On Kate plumping for the more eco-friendly Moses basket, Lorimer explains there's a trend for cribs made of organic and sustainable materials, as well as in blond or pale woods.
"Some parents are also choosing materials such as Lucite cribs," she adds, with a nod to singer Beyonc©'s latest purchase. "Cribs now come in a wide variety of surprising shapes, with shelving and unique cubbies for storing baby products."
As for the parental chair, perhaps it's a glider or a rocker, as there will be much time spent here, of course, with nursing followed by years of bedtime stories. Adding an ottoman is a nice touch as well, Lorimer says, although she emphasizes parents should think about the furniture's style and whether the pieces will be reused in another room at a later date.
Whereas in the past, new parents would bring home complete sets of one brand, the designer believes people want a different design look today. Forget matchy matchy, the senior MAD interior designer stresses. "By choosing separate bits and bobs based around a central idea, the room will feel more individual and creative," she says.
Those central ideas vary greatly, obviously. She knows one couple who, while on a trip to Italy, came across reproduction prints of the original book of Pinocchio, which they then had matted in white (they were painted in primary-colour watercolours) and framed in glossy red lacquer frames. "So the room was designed around these beautiful prints -- inspiration can be as simple as that," she explains.

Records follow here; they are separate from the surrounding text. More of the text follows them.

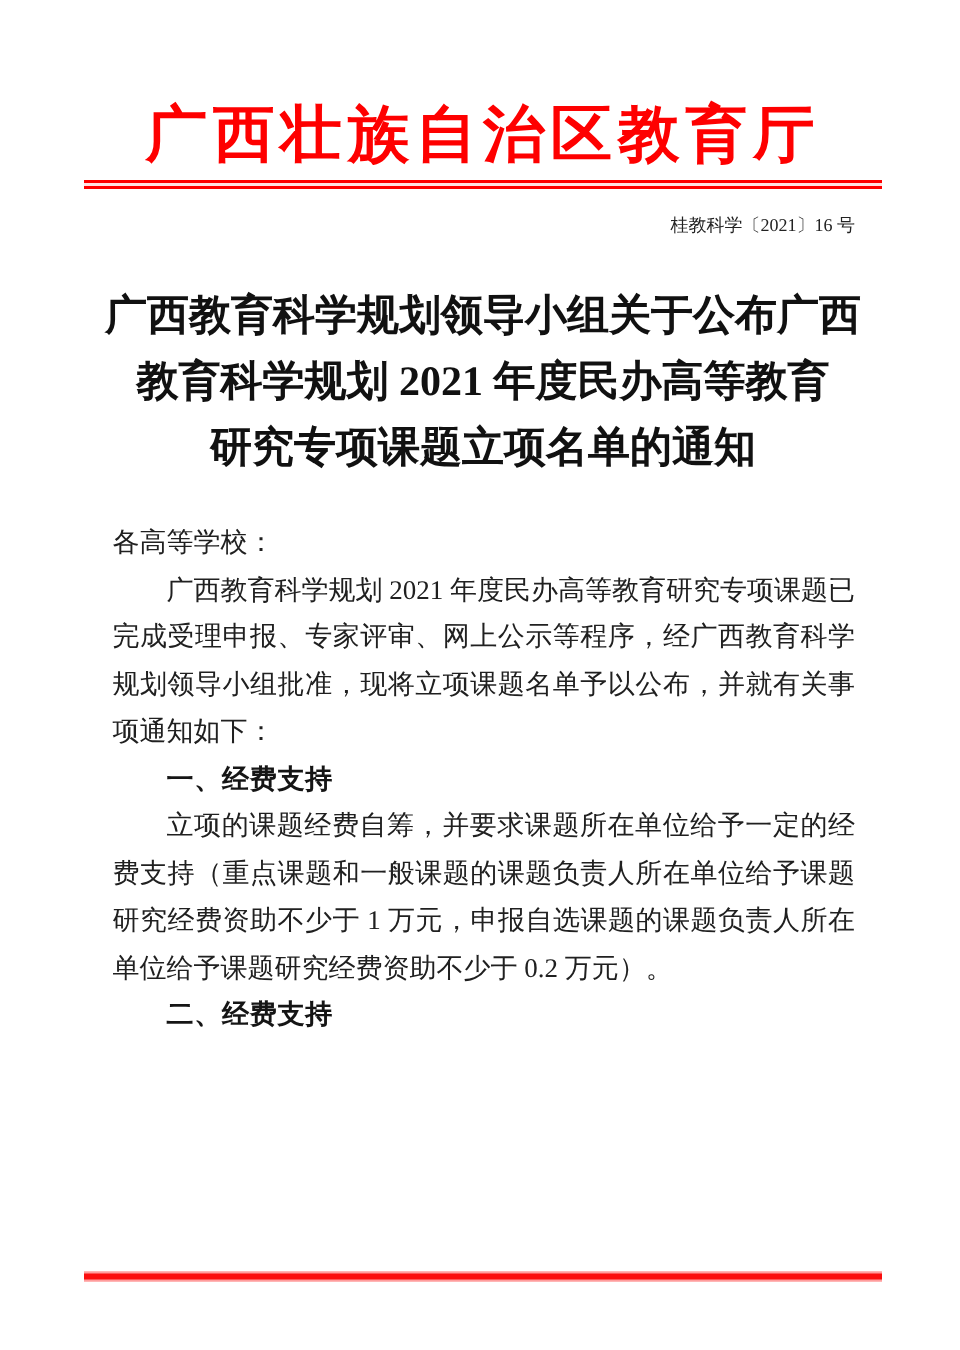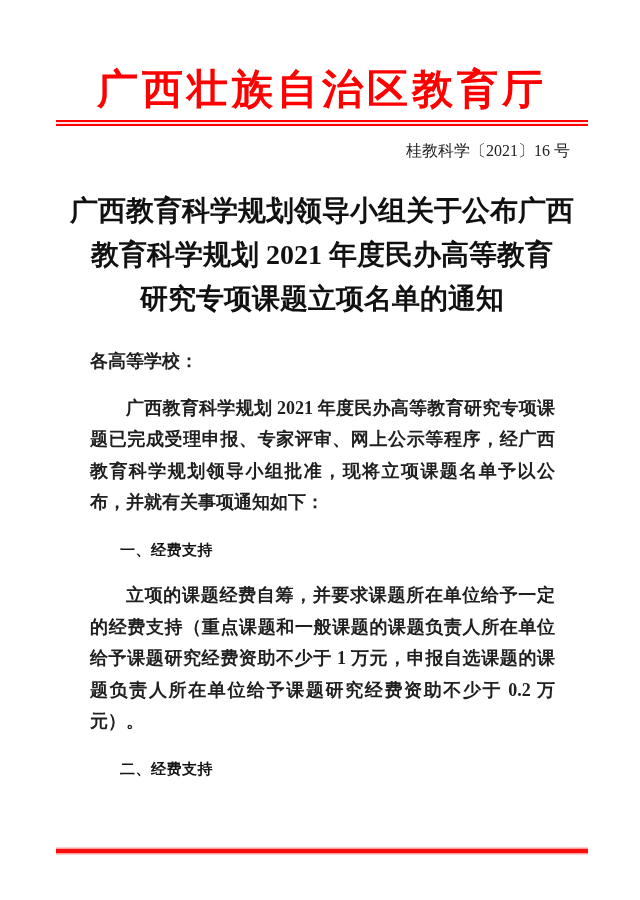"桂教科学〔2021〕16 号" .doc-number { font-size: 16px -> 12px }
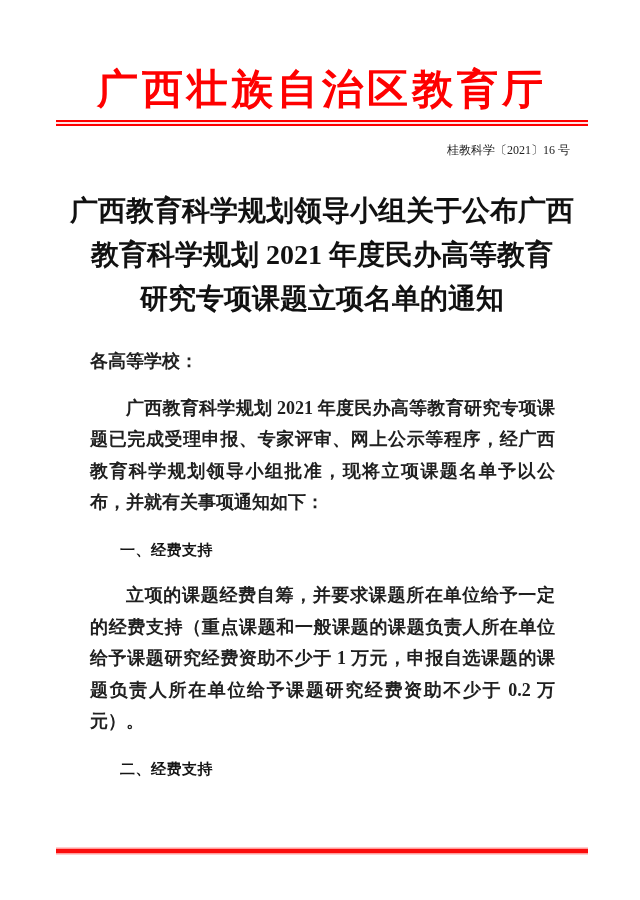"各高等学校：" .doc-body p { font-weight: bold -> none; margin: 15px -> 0 }
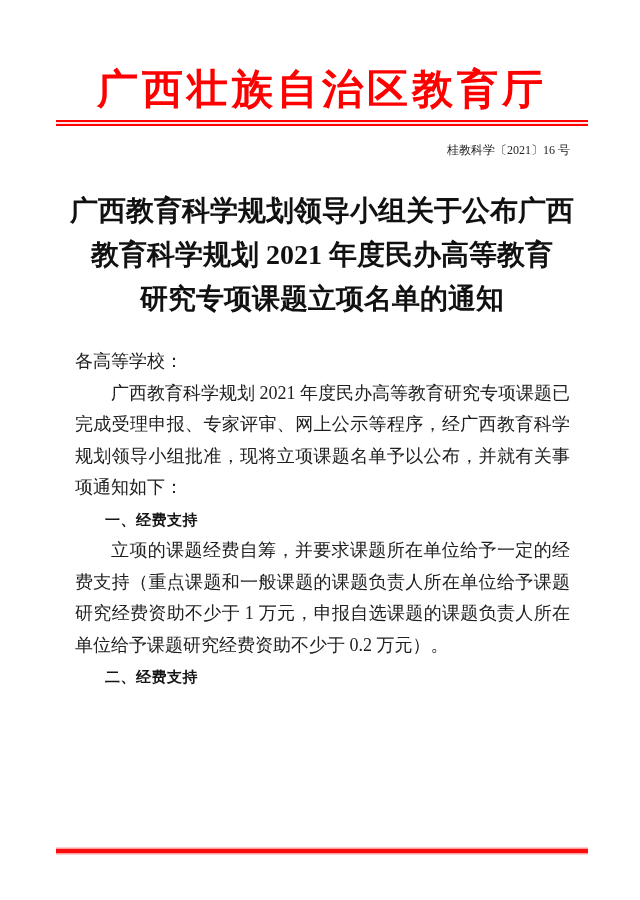"一、经费支持" .section-heading { font-size: 15px -> 18px }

For overall decoration, it's all about picking a hue that will work well with such a theme: Cream, yellow, beige, grey and pale green. Neutrals on the walls, in other words, that are great married with punches of accent colours or interesting patterns via accessories, the mobile, drapes, artwork, bedding and items such as nubby throws and rag rugs. "We know that colour stimulates babies, however, for a nursery we also want to create a soothing, calming and maybe chic environment," Lorimer adds. (And don't forget that includes the ceiling, which your newborn will be spending much time admiring.)
What's trending now includes themes such as animals, flowers or nautical as well as butterflies, stars and planets and the ever-popular nursery rhymes or fairy tale characters. Also in vogue are large-scale stripes and chevrons in wallpapers and bedding, or try a simple black-and-white palette and then add accents of colour. "There are also tribal prints Ikat and Suzanis cropping up, which are child friendly in terms of subject and colour," she adds. "By keeping it simple, the decor can evolve as your child's tastes and interests develop."
Meanwhile, it's important to think about how you want the room to fit in, potentially, with the rest of the house. As Lorimer concludes: "You are the one spending the most time in that room and until that baby speaks, you are in control of decorating."